The Daily Press gets a lot of e-mailed press releases – in fact, thousands of them every day.

Most are desperate attempts to convince us to write stories about products no one in our readership area would care about, anyway, and they’re deleted without ever being looked at.

But one came to us earlier this week that was just too good (or bad, depending on your point of view), to pass up.

According to the experts at picture-hanging hardware company OOK (the pronunciation of that is a little unclear), failure to display your diploma correctly can really mess up your life.

“Hang a diploma crooked or incorrectly and instead of impressing your clients and friends, you’ll come off as a slob,” the folks at OOK claim. “Even a Harvard MBA can look like Clown College if it’s hung crooked.”

Is this something people are really concerned about? Can displaying your diploma incorrectly really keep you off the higher rungs of the corporate ladder?

“My diploma?” asked Jennifer Sanders, who remembers graduating from college, but can’t recall where she put her diploma after she got it. “I really think it’s out in the utility room above the washer/dryer, but my mom might have it at her house. I’m not really sure.”

Not sure? Does she not realize how important it is to properly hang her diploma?

“I work at a call center.
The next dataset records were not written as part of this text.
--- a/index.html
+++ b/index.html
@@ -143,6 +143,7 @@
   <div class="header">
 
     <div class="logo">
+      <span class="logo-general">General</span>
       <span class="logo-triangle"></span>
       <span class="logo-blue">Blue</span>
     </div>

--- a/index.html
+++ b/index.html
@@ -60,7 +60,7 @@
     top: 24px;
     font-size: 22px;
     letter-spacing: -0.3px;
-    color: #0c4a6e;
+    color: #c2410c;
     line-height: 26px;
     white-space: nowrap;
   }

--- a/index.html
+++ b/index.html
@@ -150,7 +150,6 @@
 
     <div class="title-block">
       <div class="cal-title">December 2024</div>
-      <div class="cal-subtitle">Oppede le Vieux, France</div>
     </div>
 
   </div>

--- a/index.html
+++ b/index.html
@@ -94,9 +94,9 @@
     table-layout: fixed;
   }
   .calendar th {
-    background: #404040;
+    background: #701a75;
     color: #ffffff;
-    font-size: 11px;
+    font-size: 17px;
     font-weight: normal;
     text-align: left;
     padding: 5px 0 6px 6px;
Most of the people I work with don’t have diplomas, so I think mine would look a little dumb – crooked, straight, or otherwise,” she said.

A dumb-looking diploma. The folks at OOK probably haven’t considered that one.

According to OOK, here are the rules for hanging your diploma:

• Hang your diploma eye level for an average-size male (5-foot-9).

• Hang the diploma in an area of the room that receives little to no glare, thus maximizing visibility to guests.

• If you have multiple diplomas, hang them side-by-side rather than stacking. This will increase the likelihood that individuals will look at both diplomas rather than just one.

• Choose marbled frames over a solid color. Chances are, you’ll be moving at least once, and a single scratch on a solid frame can really take away from the beauty of your diploma.

Dr. Nick Migliorino, Tahlequah High School principal, has four diplomas displayed in his office – one from high school, one for his bachelor’s degree, one for his master’s degree, and one for his doctorate.

Being about a foot taller than eye-level for an average male, Migliorino said he actually got some help from his wife in hanging his diplomas – he tends to hang them too close to the ceiling.

“This is the only one of these – you can’t replace it, even if it gets destroyed,” he said, pointing out his Ph.D. diploma (which his wife has tastefully hung at exactly 5 feet and 9 inches from the floor).

“It’s sealed in the back and everything to keep it preserved. If you leave them rolled up, they shrink, so it’s better to display them.”

Wow. Even the folks at OOK didn’t tell us that!

On Wednesday, Migliorino’s office was full of other folks who are just about to receive diplomas of their own: high school seniors.

T.J. Spears said he’ll probably hang his diploma somewhere, although he hasn’t put much thought into it yet. (Nor should he.)

“I’ll hang it somewhere – if they give me one. Probably just like this,” he added, pointing to Migliorino’s collection of diplomas.

Which just goes to show that Spears has probably already developed the skills needed to succeed in the world: Impress the guy in charge, and you can hang your diploma upside down if you want.

“I think I’d fire somebody who actually researched the proper way to hang their diploma,” said Geoff Beck, who conceded that so far, he’s just got a high school diploma, and isn’t really sure where that one is. “If you’re that neurotic, I don’t want to work with you.”